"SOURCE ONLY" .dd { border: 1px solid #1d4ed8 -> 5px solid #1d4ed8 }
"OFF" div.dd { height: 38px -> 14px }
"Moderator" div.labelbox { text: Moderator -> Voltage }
...
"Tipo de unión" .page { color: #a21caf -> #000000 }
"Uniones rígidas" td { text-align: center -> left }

**Action item**
An exact, complete copy of the lines above from the one with "color: #a21caf ->" through the one with "text-align: center ->" is the whole answer.

**Response to this exercise**
"Tipo de unión" .page { color: #a21caf -> #000000 }
"Uniones rígidas" td { text-align: center -> left }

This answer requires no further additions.